You could meet the criterion of actually raising a timing issue to start with.
To give an actual example, back on HM I had a couple of players spying on me. I don't know - to this day - just what means they were using but staff asked me a couple of times to detail what my character was doing "between 4 am and 5 am last night". I had no honest idea, so I erred on the side of caution and assumed a scene I actually had two days earlier happened in that time frame so that my answer wouldn't sound like a cop out ('Theo was watching cartoons on the TV').
First, "I'm not sure" is an answer, and a reasonable one. Second, most methods of spying have some sort of resistance or contested roll. Third, the players could have, and should have, come to you first.
In fact, that would have been my approach as staff. Like this:
Spy: I want to spy on Arkandel. I'm using my Goggles of Google to do it. What do I roll?

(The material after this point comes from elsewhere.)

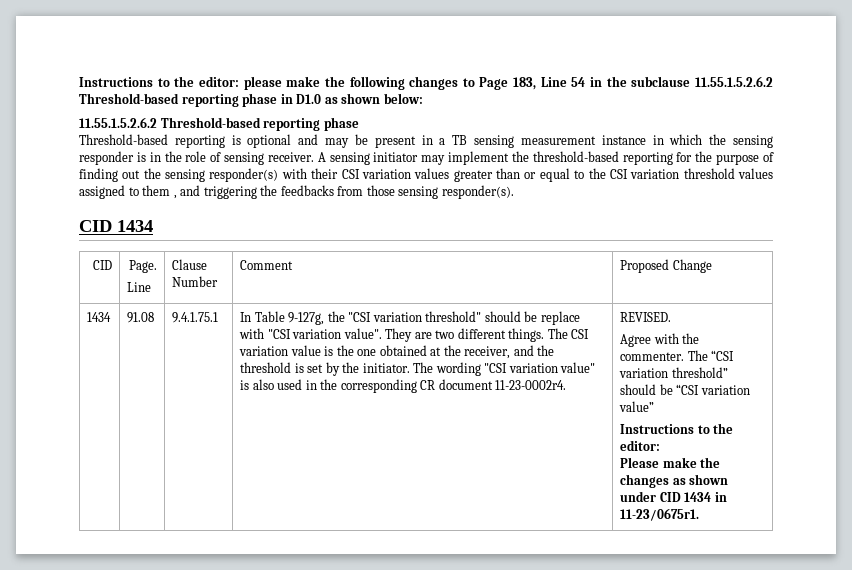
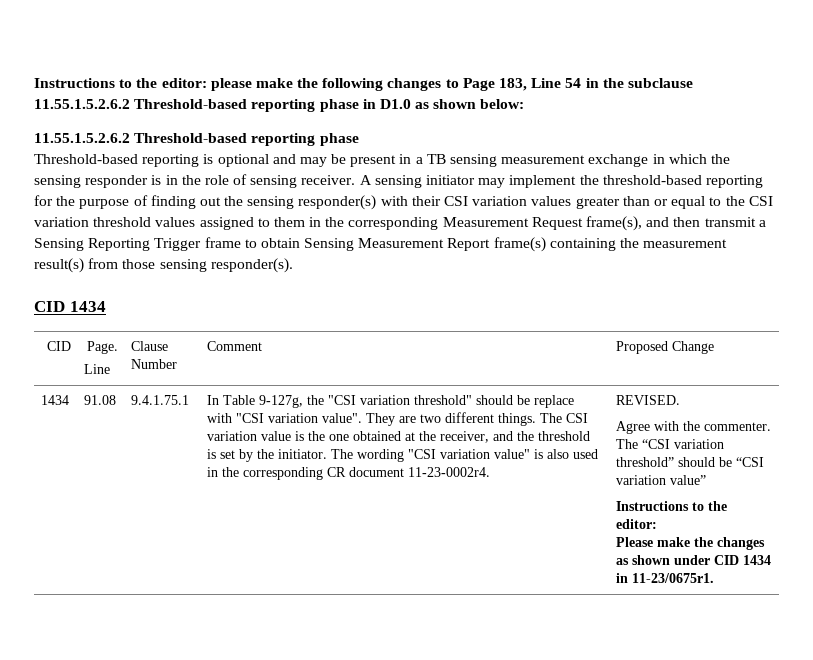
- Threshold-based reporting is optional and may be present in a TB sensing measurement instance in which the sensing responder is in the role of sensing receiver.
+ Threshold-based reporting is optional and may be present in a TB sensing measurement exchange in which the sensing responder is in the role of sensing receiver.
- A sensing initiator may implement the threshold-based reporting for the purpose of finding out the sensing responder(s) with their CSI variation values greater than or equal to the CSI variation threshold values assigned to them , and triggering the feedbacks from those sensing responder(s).
+ A sensing initiator may implement the threshold-based reporting for the purpose of finding out the sensing responder(s) with their CSI variation values greater than or equal to the CSI variation threshold values assigned to them in the corresponding Measurement Request frame(s), and then transmit a Sensing Reporting Trigger frame to obtain Sensing Measurement Report frame(s) containing the measurement result(s) from those sensing responder(s).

Me: Did you tell Arkandel that you intended to do so?
Spy: No. I don't want him to know I'm doing it.
Me: Well, not knowing what Arkandel has been doing or what protections he might have against spying, I cannot advise you as to what to roll. Maybe you should talk to him about it first?
Spy: But I don't want him to know!
Me: Too bad. His PC won't know, but you could save yourself time by just going to the source.
Spy: You're missing the point.
Me: No, I'm not. I understand your point. If you don't trust Arkandel to not mix OOC and IC awareness, then what makes you think you can believe anything he tells me about his PC's activities?
Spy: Uhh ...Like that.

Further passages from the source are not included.